第75話 「迫る戦いの日」
日が暮れるより少し早く、山の修復作業は終わった。山を降りようとした時に、ワットムとすれ違う。
「アレイヤ君。アミカさんも。君達も呼ばれてたんですねー」
ワットムは俺達に気付いて手を振る。俺も手を振り返した。
そういえば、ワットムも凄腕のゴーレム使いだ。訓練場の破損などをしょっちゅうゴーレムで直している。教師陣で土魔術の使い手と言えば、彼を思い浮かべる生徒も多い。
「お久しぶりです。ワットムは反対側を?」
「はいー。直してきました」
流石仕事が早い。俺達の様子を見に来る程余裕があるなんて。
「いやはや、コルティ家のお仕事に関われるなんて鼻が高い……ってあれ? 二人とも顔が暗いですねー。何かあったんですかー?」
やっぱり見抜かれた。先程の件、ワットムには黙っておけない。
「実はですね……」
俺はグリミラズが宣戦布告してきた事を話した。グリミラズの名前は、世間にとって、そして俺ら一組にとって、忘れ難い名前だ。いつも呑気な顔のワットムも、この時ばかりは真剣に耳を傾けていた。
「ふむふむ。サナさんの仇が本格的にアレイヤ君を狙って来ると……。大変な事になってきましたねー」
全然大変じゃなさそうにワットムは言った。
「ワットムって何があっても動じないですよね」
「にゃははー。よく言われます」
冗談めかして言ってるように聞こえるが、別にふざけてないのは分かる。ワットムはこういう人間だ。
「で、どうしますー? 戦いますかー?」
「当然だろ。あいつから逃げるもんか」
今すぐにでもグリミラズを殺したいし、刺客なんぞで長々と前哨試合ばかりさせられるのは鬱陶しい。でも刺客を倒してグリミラズへの道が開けるのなら、その挑戦から逃げる気は無い。奴の思う壺になるのは癪だが、全てが思い通りにはならないと教えてやろう。
「にゃははー。その意気です。うちの生徒は誰にも負けません。見返してやりましょー」
ワットムは握った拳を掲げる。アミカは俺とワットムを交互に見て、俺の袖を掴んだ。
「アレイヤお兄ちゃん……危ない事、やめよ?」
アミカの声はか細く、今にも消えてしまいそうだった。その弱々しい心配に、俺は足を止める。
「アミカ?」
「アレイヤお兄ちゃんも、サナお姉ちゃんみたいにいなくなっちゃうの? 怖いよ……」
アミカは目に涙を浮かべた。言われて俺はハッとする。
グリミラズに皆が憎しみを抱く訳じゃない。アミカのように、戦いを恐れる感情もまた自然だ。「もう二度と失いたくない」……そう思う人だっている。
「アミカは、俺に戦わないで欲しいのか?」
「うん……。だって、グリミラズって人と戦う時のアレイヤお兄ちゃん……すごく怖かったし、悲しそうだった。ねぇ、戦わないで何とかならないの?」
アミカは不安そうだった。優しいからこそ他人のために不安になれる。
戦わずに済ますという選択肢は、俺の中からは生まれ得ないものだ。アミカの発想は斬新で、それでいて至極真っ当だ。
「……ごめんな。アミカ」
彼女の優しい選択肢を、俺は選べない。俺は復讐者になると決めた。大切な人達を殺されたあの日からずっと、俺の憎悪の炎は消えない。

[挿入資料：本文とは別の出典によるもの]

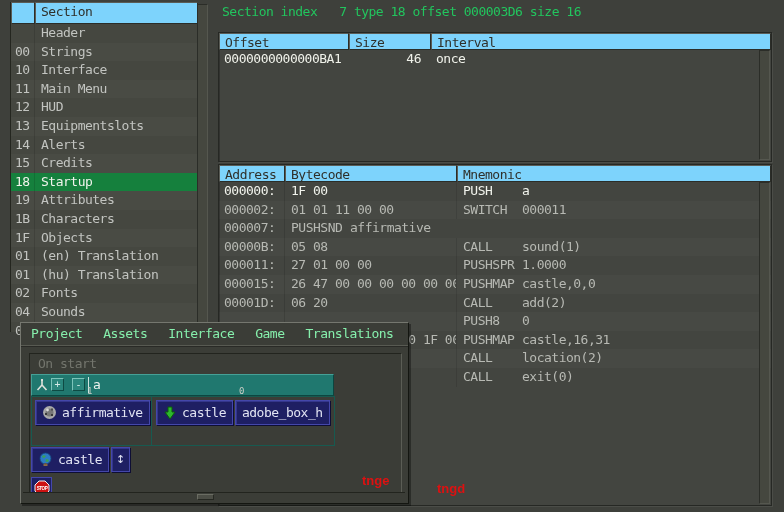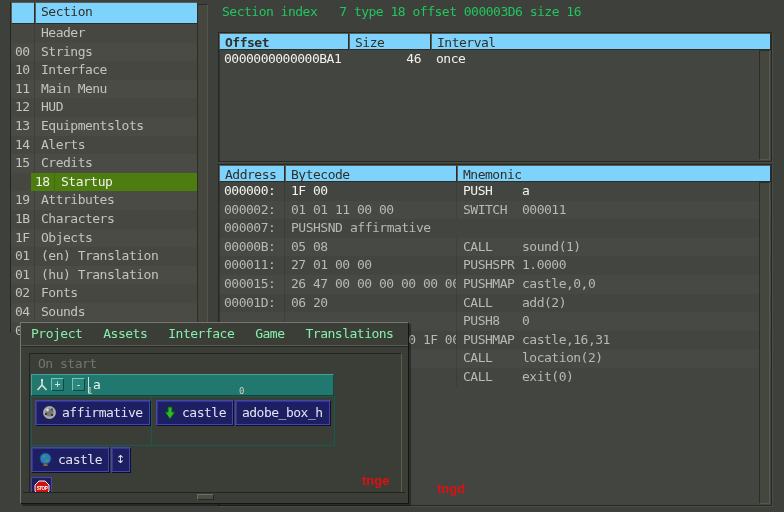"Offset" .ohead .h1 { font-weight: bold -> none }
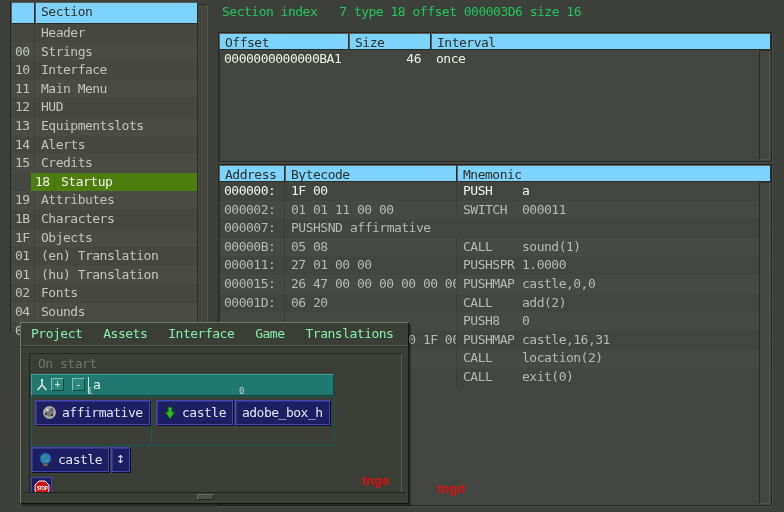"18" .side-row.sel { background: #4d7c0f -> #15803d; margin-left: 20px -> none }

「危険なのは分かってる。アミカの悲しむ顔は見たくないけど……それでも俺は立ち止まれないんだ」
それに、俺が望む望まないに拘らず、グリミラズは俺を狙うだろう。降りかかる火の粉は払わないといけない。これから四人も襲ってくるなら、警戒して待ち構える他なかった。
「アレイヤお兄ちゃん……」
「大丈夫だ。お前を泣かせはしないさ」
みんなが俺を大切に思ってくれているのは、最近よく実感した。だから俺は俺を軽視しない。みんなの思いを裏切らないために。

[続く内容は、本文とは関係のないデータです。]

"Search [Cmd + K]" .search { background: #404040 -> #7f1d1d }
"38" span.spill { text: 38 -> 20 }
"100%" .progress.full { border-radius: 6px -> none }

この戦いは自暴自棄じゃない。アミカに向けた言葉に、嘘は無いんだ。
そして今晩、俺は家に戻って調査を始めた。グリミラズが派遣するという『
『
俺を成長させるための強敵……四つ星や五つ星魔術師の可能性が高い。誰が来るかは分からないが、才能ある魔術師を予め調べておけば対策を練れるはずだ。
「さぁ……来い!」
俺は意気込んでいた。最初に来るのは誰だ。どこからでもかかってきやがれ。